The Peculiar Truth about the 1st Black Woman on TV


  • Although actress Diahann Carroll was the first African American woman to star in a weekly television series, she technically was not the first black woman to host an American TV program. That title went to jazz singer and pianist Hazel Scott.

  • For ten years from 1946-56, the DuMont Television Network aired such programs as The Arthur Murray Dance Party, kiddie show Captain Video, Big Time Wrestling, and The Ernie Kovacs Show. For a few weeks in the summer of 1950, DuMont also aired The Hazel Scott Show.

  • The 15-minute show was seen Monday, Wednesday, and Friday evenings from 7:45 to 8 pm. The host Hazel Scott was featured on piano and vocals performing everything from classical music to Broadway tunes to modern jazz.

  • The show lasted less than three months and was canceled due to controversy.

  • Hazel Scott was born in Trinidad but moved with her family to the US when she was a baby.

  • At age 3, Hazel began playing piano like her classically-trained mother, and by age 5 she was deemed a musical prodigy.

  • The Juilliard School of Music never took students younger than age 16, but they made an exception and allowed her to enroll… when she was eight years old.

  • By age 13, Hazel began performing all around New York City. At 15, she played with her mother’s jazz group and then performed at the Roseland Ballroom opening for Count Basie.
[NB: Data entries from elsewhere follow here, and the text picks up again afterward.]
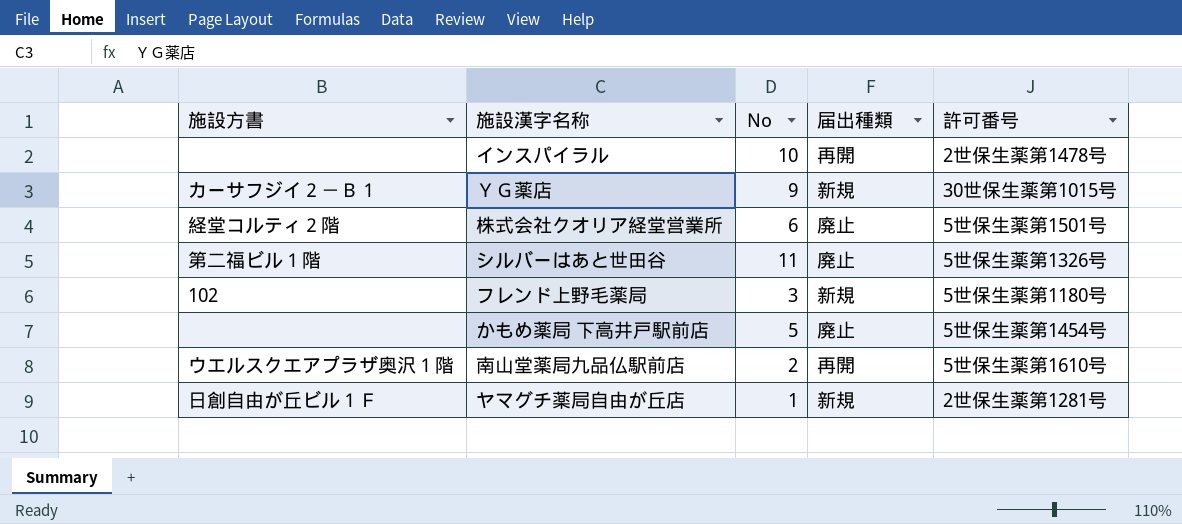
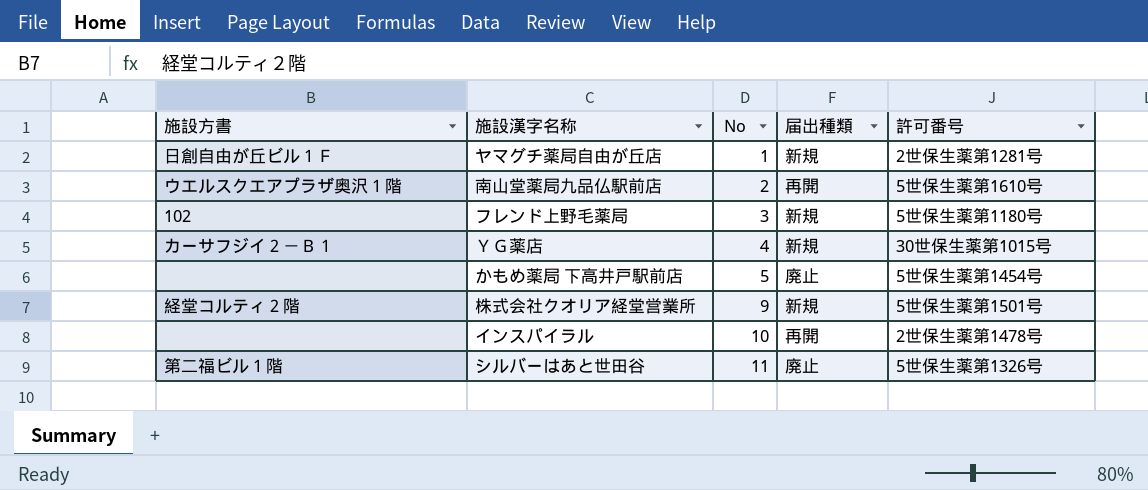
row order: none -> No ascending
ＹＧ薬店 | No: 9 -> 4
株式会社クオリア経堂営業所 | No: 6 -> 9
株式会社クオリア経堂営業所 | 届出種類: 廃止 -> 新規

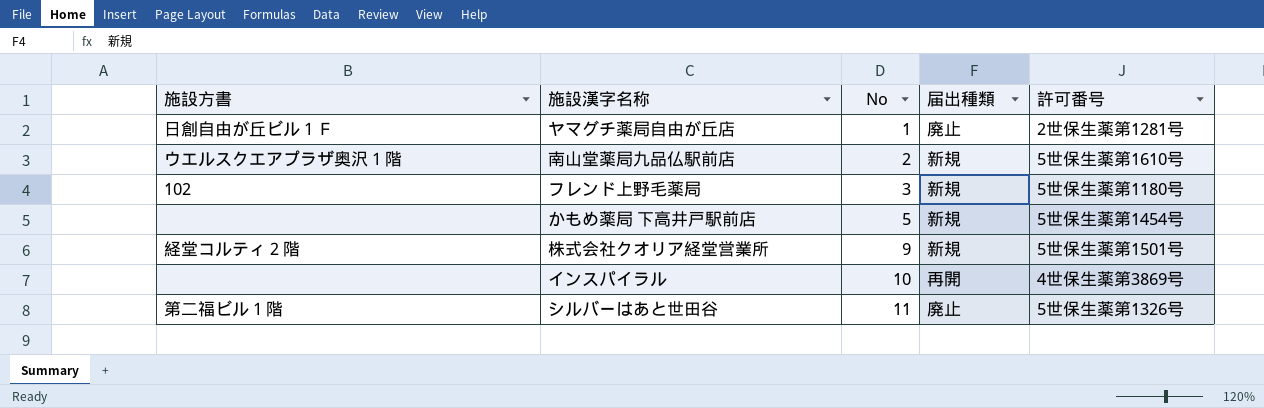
row ＹＧ薬店: カーサフジイ２－Ｂ１ | 4 | 新規 | 30世保生薬第1015号 -> none
ヤマグチ薬局自由が丘店 | 届出種類: 新規 -> 廃止
南山堂薬局九品仏駅前店 | 届出種類: 再開 -> 新規
かもめ薬局 下高井戸駅前店 | 届出種類: 廃止 -> 新規
インスパイラル | 許可番号: 2世保生薬第1478号 -> 4世保生薬第3869号

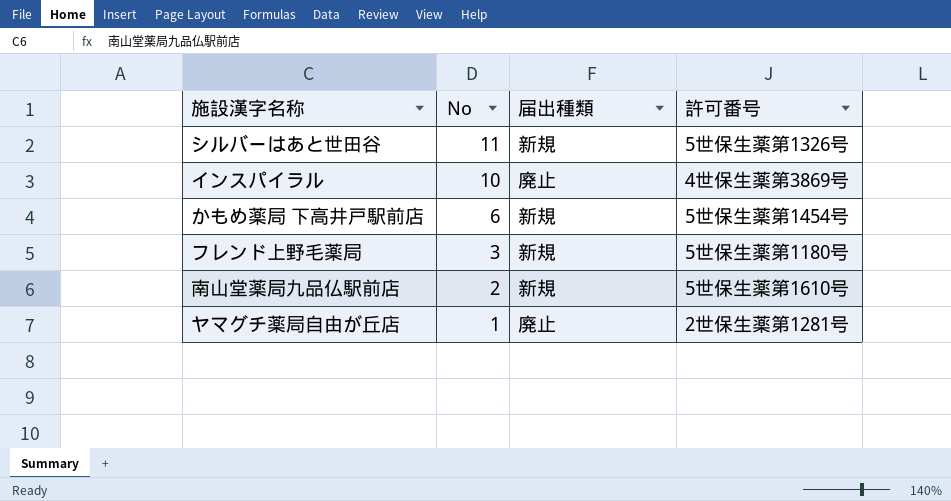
row order: No ascending -> No descending
column 施設方書 | position: 1 -> none
row 株式会社クオリア経堂営業所: 経堂コルティ２階 | 9 | 新規 | 5世保生薬第1501号 -> none
シルバーはあと世田谷 | 届出種類: 廃止 -> 新規
インスパイラル | 届出種類: 再開 -> 廃止
かもめ薬局 下高井戸駅前店 | No: 5 -> 6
At 18, she debuted on Broadway in a musical revue.

  • 1939: Billie Holiday was headlining at a Greenwich Village nightclub called Cafe Society. When she dropped out of her commitment three weeks earlier than scheduled, Holiday selected Hazel Scott to take her place.

  • Audiences enjoyed Scott’s take on classical tunes, which she jazzed up with improvised riffs. Her first album sold well.

  • After moving to Los Angeles, Scott accepted movie roles… but only as herself as a singer and pianist. Several offers had her cast as a singing housekeeper or nanny, a stereotype she refused to portray.

  • She would only perform live for integrated audiences and demanded pay equal to her white counterparts.

  • 1945: Hazel moved back to New York City and began an affair with Adam Clayton Powell, Jr., New York’s first African American Congressman. Scandal followed because Powell was still a married man and a Baptist minister. However, the couple were married just days after his divorce from his first wife. One year later, Hazel gave birth to their only child, Adam Clayton Powell III.

  • 1950: The DuMont Network put Hazel on the air, and she introduced the select few Americans with television sets to some jazz legends, including Max Roach on drums and Charles Mingus on bass.

  • McCarthyism and anti-Communist fervor had begun that year, and blacklisting began to spread. A newsletter called Red Channels: A Report of Communist Influence in Radio and Television had been published. It labeled over 150 artists as Communist sympathizers.

  • Hazel Scott’s name appeared in the publication.

  • She voluntarily appeared before the House Un-American Activities Committee (HUAC) to deny those published claims. She testified that had no Communist ties.

  • But the damage was done. The DuMont Network could no longer find sponsorship for her program. By late September 1950, The Hazel Scott Show was cancelled.

  • She eventually divorced Congressman Powell, moved to Europe, and kept performing there. When she returned to New York in the late 1960s, her glory days were over.

  • Hazel Scott performed live for the last time in the summer of 1981 and shortly thereafter died of pancreatic cancer at age 61.

  • Since the DuMont Network didn’t record most of their programs - very few did in that era - there are unfortunately no existing videos of Hazel Scott’s pioneering TV show.